Por su parte, Joan Picó i Junoy (Las garantías constitucionales del proceso, J.M. Bosch, Barcelona, 1997, p. 131-134), considera que el derecho a la imparcialidad judicial se encuentra inmerso dentro del derecho a un proceso con todas las garantías, implícitamente reconocido en el art. 24. 2 de la Constitución Española. Aclara que esta es la posición final asumida por el Tribunal Constitucional Español, acogiéndose a la doctrina fijada por el Tribunal Europeo de Derechos Humanos, el cual, por su parte, entiende que la imparcialidad tiene como fin último proteger la efectividad del derecho a un proceso con todas las garantías. 

 

  1. La Imparcialidad en la Constitución Política del Estado y normas Supranacionales:

Si bien la imparcialidad sólo ha sido reconocida por el legislador en los textos constitucionales de 1994, 2004 con el nombre de probidad (art. 116.X) y la de 2009 (arts. 120.I, 178.I y 180.I CPE), desde la fundación de la República y, en especial, desde la promulgación de la Primera Constitución en 1826 ha existido consciencia del valor fundamental que la imparcialidad juega en la administración de justicia.  
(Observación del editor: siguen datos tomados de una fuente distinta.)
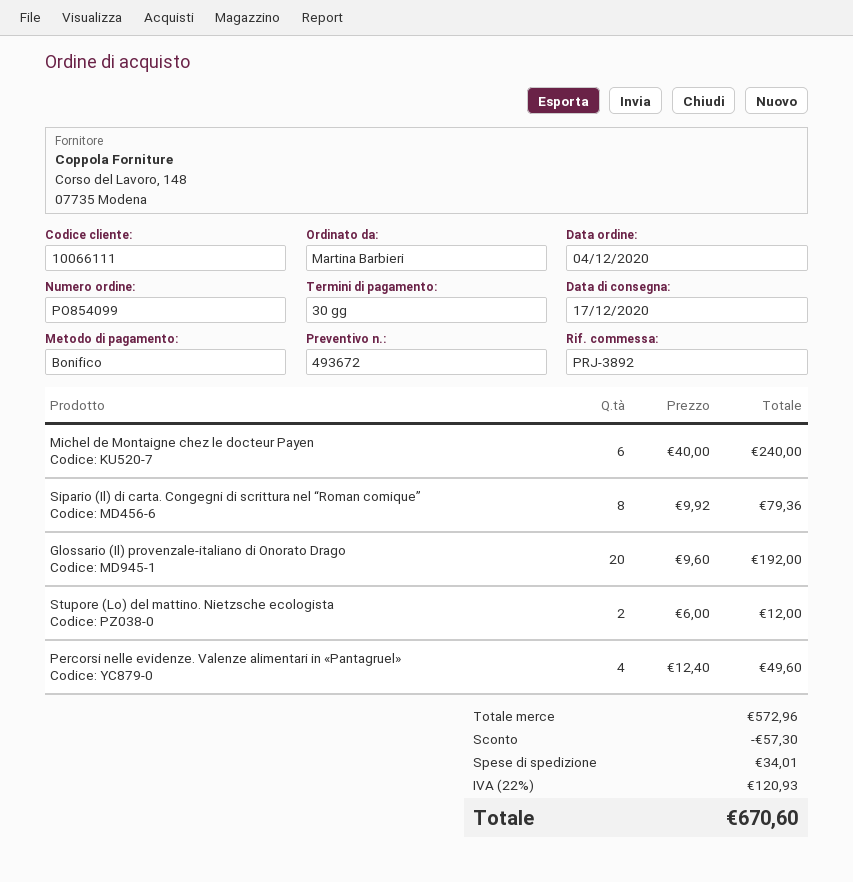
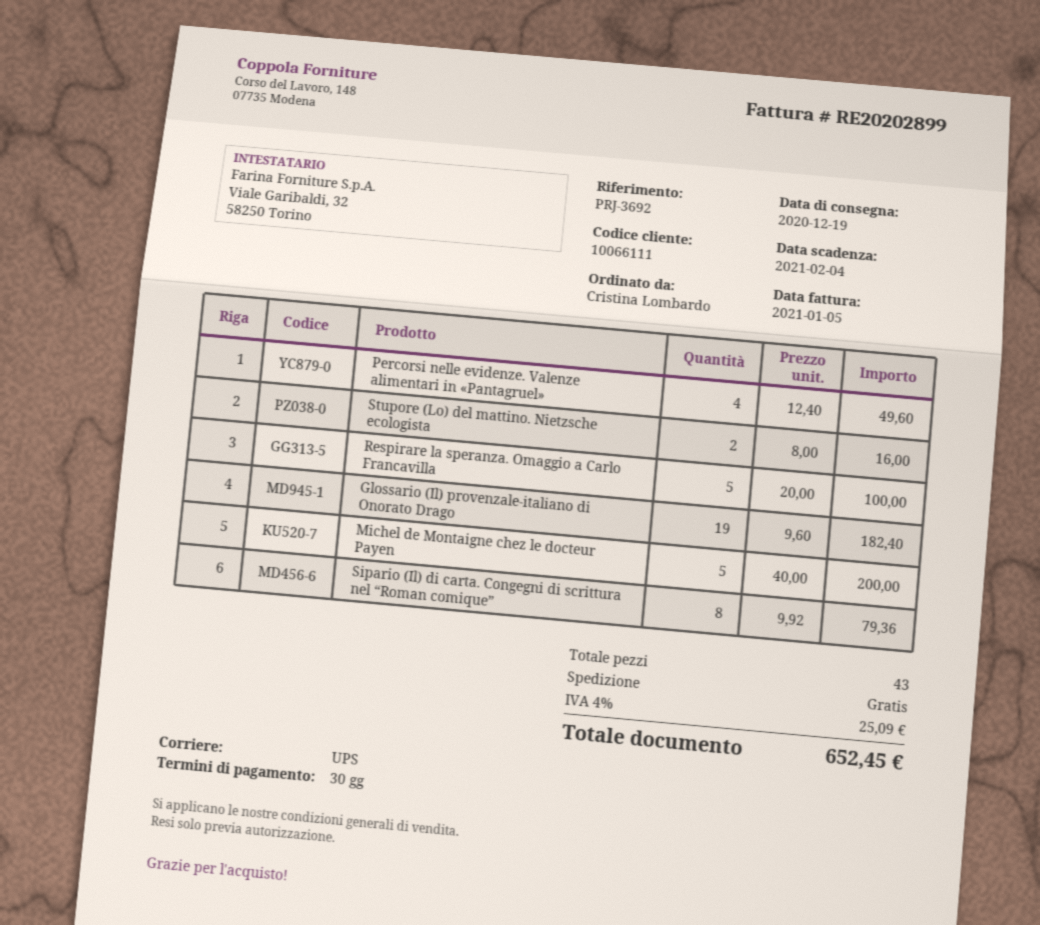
delivery date: 2020-12-17 -> 2020-12-19
reference: PRJ-3892 -> PRJ-3692
ordered by: Martina Barbieri -> Cristina Lombardo
Michel de Montaigne chez le docteur Payen: 6 x 40.00 = 240.00 -> 5 x 40.00 = 200.00
Glossario (Il) provenzale-italiano di Onorato Drago: 20 x 9.60 = 192.00 -> 19 x 9.60 = 182.40
Stupore (Lo) del mattino. Nietzsche ecologista: 2 x 6.00 = 12.00 -> 2 x 8.00 = 16.00
Respirare la speranza. Omaggio a Carlo Francavilla: none -> 5 x 20.00 = 100.00
discount: 57.30 -> none
shipping: 34.01 -> 0.00
tax: 22% = 120.93 -> 4% = 25.09
total: 670.60 -> 652.45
Es así que en su discurso de circunstancia en ocasión de la instalación de la Primera Corte Suprema de Justicia, el Dr. José María Urcullo en nombre de los cuatro Ministros, al contestar el discurso pronunciado por el Presidente Gral. Antonio José de Sucre, dijo: 

"Si el derecho á una pronta é imparcial administración de Justicia se ha mirado siempre como tan sagrado, y tan absolutamente necesario entre los hombres reunidos en sociedad; los magistrados que se han impuesto la obligación de hacerlo respetar, y de que no sea un vano nombre, serán ahora, no cumpliéndolo, sobre manera criminales, nunca debe estar el santuario de la justicia más libre de los ataques del poder, de la intriga, y del soborno; nunca la debilidad, la venalidad, y la ambición de cuantos ejercen alguna parte de la autoridad judicial pueden inspirar más horror á los amantes de la patria, que después de que V.E. entre millares de obstáculos, desproporciones, y peligros, ha conquistado la libertad del Sud de América; y después que los Bolivianos por cima de torrentes de sangre, y ála sombra de Ayacucho han sacudido de su cerviz el vergonzoso yugo de la servidumbre. Nada habría adelantado los libres que por el espacio de diez y ocho años han alentado, y sostenido su resolución en medio de los desastres, y arrastrando el suplicio, y la muerte, sino alejasen el calamitoso tiempo de las arbitrariedades”. (CASTRO RODRÍGUEZ, C., Historia Judicial de Bolivia, Los Amigos del Libro, La Paz: 1987, p. 131) 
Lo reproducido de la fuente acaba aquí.